• **Directions**
Beginning with the line containing "[77,669,255,679] NWIS_DATABASE_ADDRESS ->" and ending with the last line of the records, set down every line exactly.

[Structured diff data]

==============================

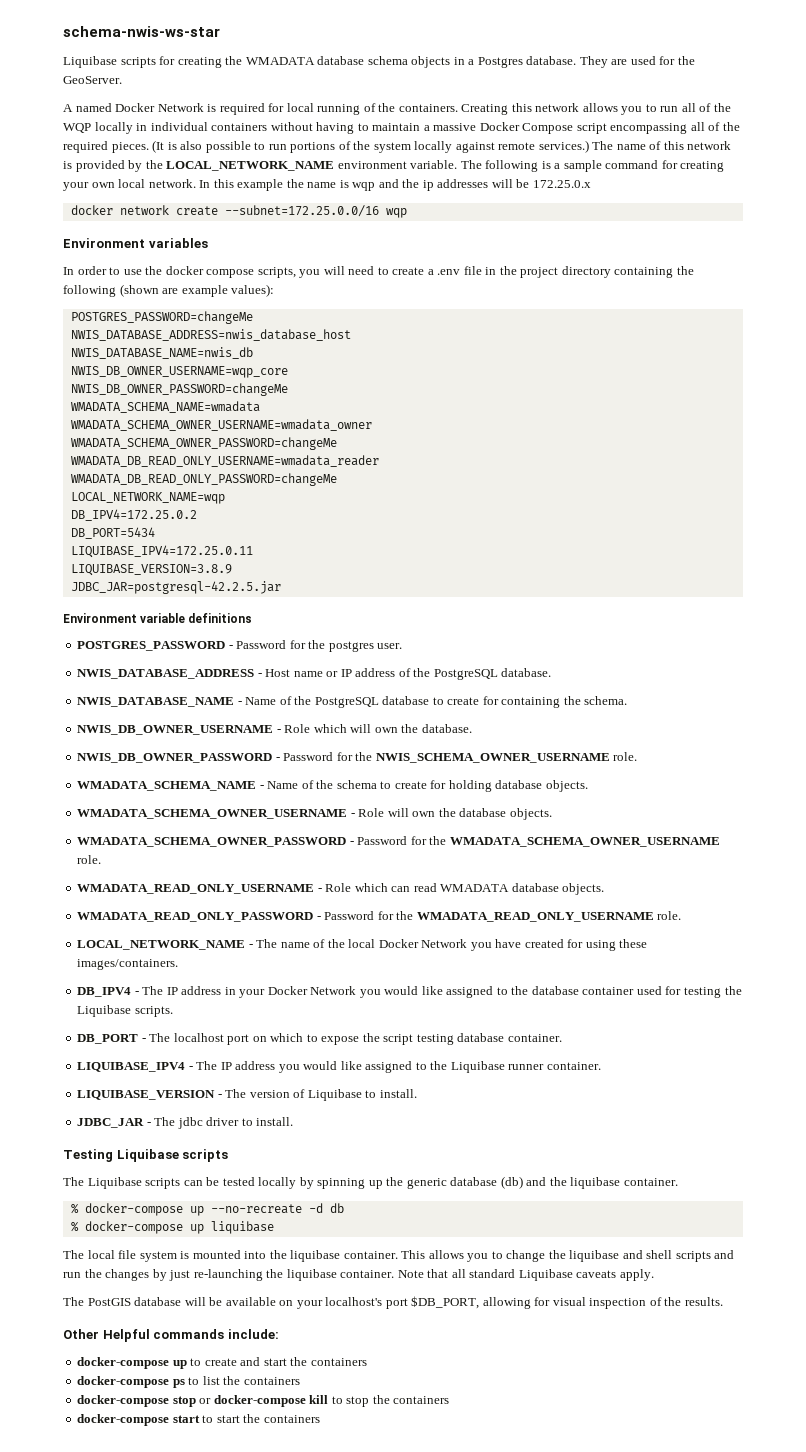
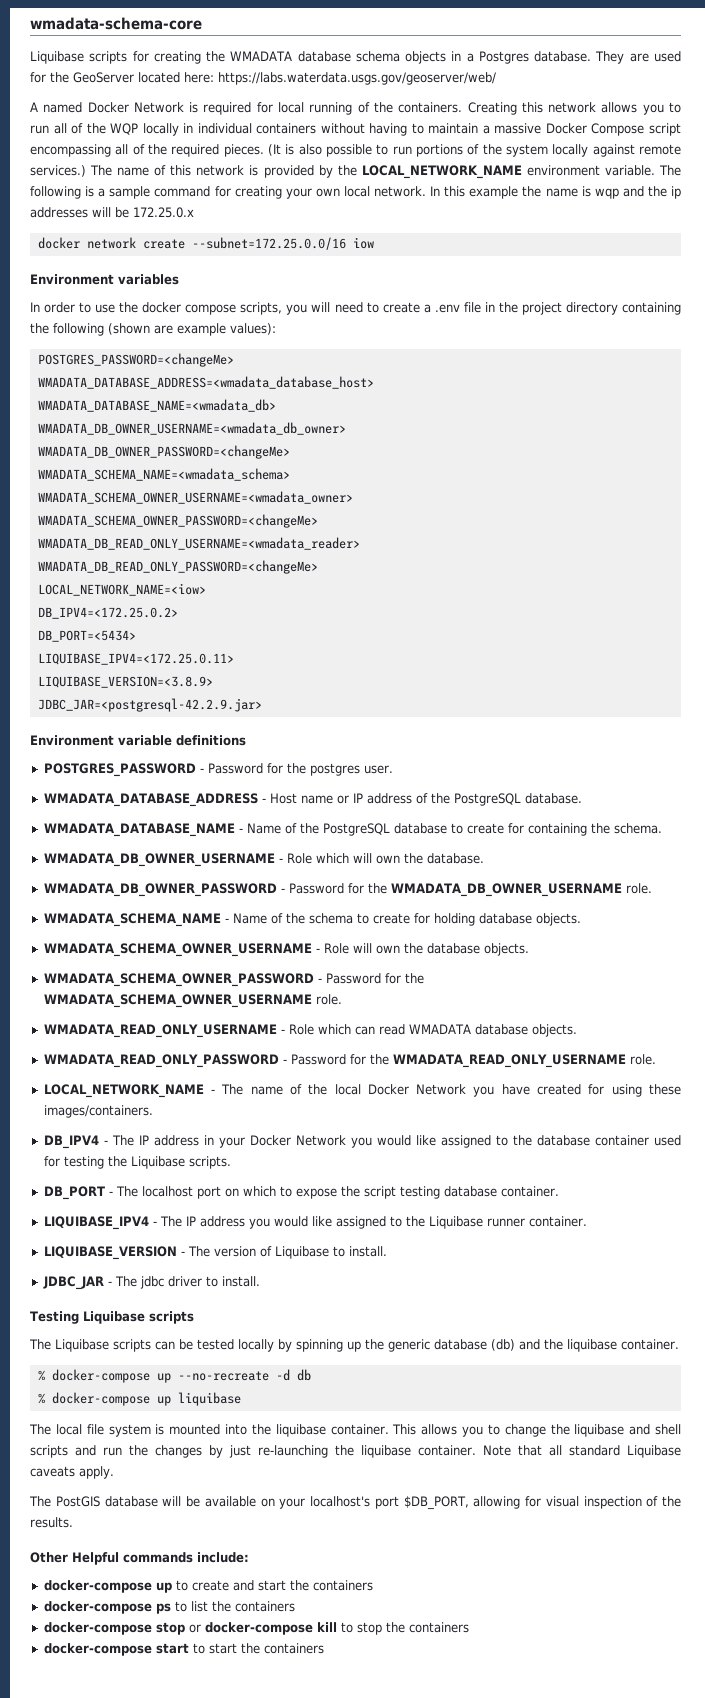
[63,26,220,37] schema-nwis-ws-star -> [30,17,202,30] wmadata-schema-core
[63,76,122,84] GeoServer. -> [73,72,496,85] GeoServer located here: https://labs.waterdata.usgs.gov/geoserver/web/
[385,208,407,218] wqp -> [352,237,374,249] iow
[70,311,253,324] [70,329,351,341] [70,347,253,359] [70,366,288,378] [70,383,288,396] [70,401,260,413] [70,419,372,431] [70,437,337,450] [70,455,379,467] [70,473,337,486] [70,492,225,504] [70,509,197,521] [70,527,155,539] [70,545,253,558] [70,564,232,576] [70,581,281,594] POSTGRES_PASSWORD=changeMe // NWIS_DATABASE_ADDRESS=nwis_database_host // NWIS_DATABASE_NAME=nwis_db // NWIS_DB_OWNER_USERNAME=wqp_core // NWIS_DB_OWNER_PASSWORD=changeMe // WMADATA_SCHEMA_NAME=wmadata // WMADATA_SCHEMA_OWNER_USERNAME=wmadata_owner // WMADATA_SCHEMA_OWNER_PASSWORD=changeMe // WMADATA_DB_READ_ONLY_USERNAME=wmadata_reader // WMADATA_DB_READ_ONLY_PASSWORD=changeMe // LOCAL_NETWORK_NAME=wqp // DB_IPV4=172.25.0.2 // DB_PORT=5434 // LIQUIBASE_IPV4=172.25.0.11 // LIQUIBASE_VERSION=3.8.9 // JDBC_JAR=postgresql-42.2.5.jar -> [37,353,234,367] [37,376,374,389] [37,399,276,412] [37,422,346,435] [37,445,290,459] [37,468,290,481] [37,491,353,504] [37,514,318,528] [37,537,360,550] [37,560,318,574] [37,583,206,596] [37,607,178,619] [37,630,136,642] [37,653,234,665] [37,676,213,688] [37,698,262,712] POSTGRES_PASSWORD=<changeMe> // WMADATA_DATABASE_ADDRESS=<wmadata_database_host> // WMADATA_DATABASE_NAME=<wmadata_db> // WMADATA_DB_OWNER_USERNAME=<wmadata_db_owner> // WMADATA_DB_OWNER_PASSWORD=<changeMe> // WMADATA_SCHEMA_NAME=<wmadata_schema> // WMADATA_SCHEMA_OWNER_USERNAME=<wmadata_owner> // WMADATA_SCHEMA_OWNER_PASSWORD=<changeMe> // WMADATA_DB_READ_ONLY_USERNAME=<wmadata_reader> // WMADATA_DB_READ_ONLY_PASSWORD=<changeMe> // LOCAL_NETWORK_NAME=<iow> // DB_IPV4=<172.25.0.2> // DB_PORT=<5434> // LIQUIBASE_IPV4=<172.25.0.11> // LIQUIBASE_VERSION=<3.8.9> // JDBC_JAR=<postgresql-42.2.9.jar>
[77,669,255,679] NWIS_DATABASE_ADDRESS -> [43,793,258,807] WMADATA_DATABASE_ADDRESS
[77,697,235,707] NWIS_DATABASE_NAME -> [43,823,235,837] WMADATA_DATABASE_NAME
[77,725,274,735] NWIS_DB_OWNER_USERNAME -> [43,853,275,867] WMADATA_DB_OWNER_USERNAME
[77,752,610,763] NWIS_DB_OWNER_PASSWORD - Password for the NWIS_SCHEMA_OWNER_USERNAME -> [43,883,622,897] WMADATA_DB_OWNER_PASSWORD - Password for the WMADATA_DB_OWNER_USERNAME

==============================

• **Answer to this problem**
[77,669,255,679] NWIS_DATABASE_ADDRESS -> [43,793,258,807] WMADATA_DATABASE_ADDRESS
[77,697,235,707] NWIS_DATABASE_NAME -> [43,823,235,837] WMADATA_DATABASE_NAME
[77,725,274,735] NWIS_DB_OWNER_USERNAME -> [43,853,275,867] WMADATA_DB_OWNER_USERNAME
[77,752,610,763] NWIS_DB_OWNER_PASSWORD - Password for the NWIS_SCHEMA_OWNER_USERNAME -> [43,883,622,897] WMADATA_DB_OWNER_PASSWORD - Password for the WMADATA_DB_OWNER_USERNAME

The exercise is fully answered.